Author Topic: Travelodge check in policy?  (Read 2990 times)

Re: Travelodge check in policy?
« Reply #25 on: July 03, 2018, 10:44:58 am »
Premier Inn lets you pay less if you don't want cooked breakfast (vegetarian ahoy), Travelodge doesn't.

I'm baffled by why so many of them were built without breakfast facilities - even the crappiest Hotel F1 does a decent buffet breakfast.

Ibis Budget is similarly priced and nicer than either, although most of them are in city centres so don't intersect much with audax routes.

mattc

  • n.b. have grown beard since photo taken
    • Didcot Audaxes
Re: Travelodge check in policy?
« Reply #26 on: July 03, 2018, 12:50:56 pm »
Dunno. Maybe they reckoned that any catering would mean extra staff, and their whole business model is based on vv low outgoings.

(and you lose 2-3 bedrooms?)

Ask a hotelier!
Has never ridden RAAM
---------
No.11  Because of the great host of those who dislike the least appearance of "swank " when they travel the roads and lanes. - From Kuklos' 39 Articles

Re: Travelodge check in policy?
« Reply #27 on: July 03, 2018, 01:03:01 pm »
Derby pride park TL has a nice integral restaurant as well.
I pass that nearly every day, it's an example of one that used to be a different hotel and it's now bugging me that I can't remember what :-\

Re: Travelodge check in policy?
« Reply #28 on: July 03, 2018, 03:44:23 pm »

FWIW I do still eat the premier inn breakfast if it's the only thing going and there's no McD's nearby but find the cooked items taste fairly 'processed' and often cold.

Mc Donalds better than Premier Inn!?
 :o
Sounds like you've had some very crap Premier Inn Breakfasts. All of mine have been good so far. or they're just not for you.

Re: Travelodge check in policy?
« Reply #29 on: July 03, 2018, 03:50:19 pm »
Dunno. Maybe they reckoned that any catering would mean extra staff, and their whole business model is based on vv low outgoings.


That's what I reckon. Providing breakfast presumably mean hygiene certificates etc as well=more overheads, whereas breakfast boxes are just a delivery service.
Premier Inns have a pub/restaurant chain attached, so the hotel doesn't do catering, the pub/restaurant does. Travelodges have Little Chefs ( :sick:) or petrol garages, usually. Those estates with services or hotel/restaurant etc chains are all grouped together.

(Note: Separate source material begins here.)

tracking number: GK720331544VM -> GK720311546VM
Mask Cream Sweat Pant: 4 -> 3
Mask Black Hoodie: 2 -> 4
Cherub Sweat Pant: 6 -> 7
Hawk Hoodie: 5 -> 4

Even Redwings (former Travelodges that were shut down years ago and haven't been refurnished, so are somewhat shabby but are a bit cheaper) do F1 style breakfasts.

citoyen

  • Cat 6 Racer
Re: Travelodge check in policy?
« Reply #30 on: July 03, 2018, 04:24:31 pm »
Mc Donalds better than Premier Inn!?

I reckon McD's is more consistent than Premier Inn - I've had some very acceptable breakfasts in Premier Inns and some pretty awful ones. McDonald's seems to be pretty much exactly the same every time.

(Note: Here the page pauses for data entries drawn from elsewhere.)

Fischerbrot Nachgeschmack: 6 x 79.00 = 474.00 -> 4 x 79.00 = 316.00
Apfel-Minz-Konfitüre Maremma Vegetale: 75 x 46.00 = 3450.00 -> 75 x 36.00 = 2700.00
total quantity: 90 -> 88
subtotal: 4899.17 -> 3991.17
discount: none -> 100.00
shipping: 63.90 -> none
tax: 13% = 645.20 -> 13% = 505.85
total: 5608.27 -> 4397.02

Re: Travelodge check in policy?
« Reply #31 on: July 03, 2018, 04:55:24 pm »
Quote
McDonald's seems to be pretty much exactly the same every time.

True, consistently awful.

Re: Travelodge check in policy?
« Reply #32 on: July 03, 2018, 05:17:15 pm »
Dunno. Maybe they reckoned that any catering would mean extra staff, and their whole business model is based on vv low outgoings.


That's what I reckon. Providing breakfast presumably mean hygiene certificates etc as well=more overheads, whereas breakfast boxes are just a delivery service.

More staff required for short shifts at irregular hours (5am to 11am for example) is the biggest hindrance. It works for places that do lunch/evening food as you can staff breakfast time with split shifts and get them to do the prep work for the later sittings.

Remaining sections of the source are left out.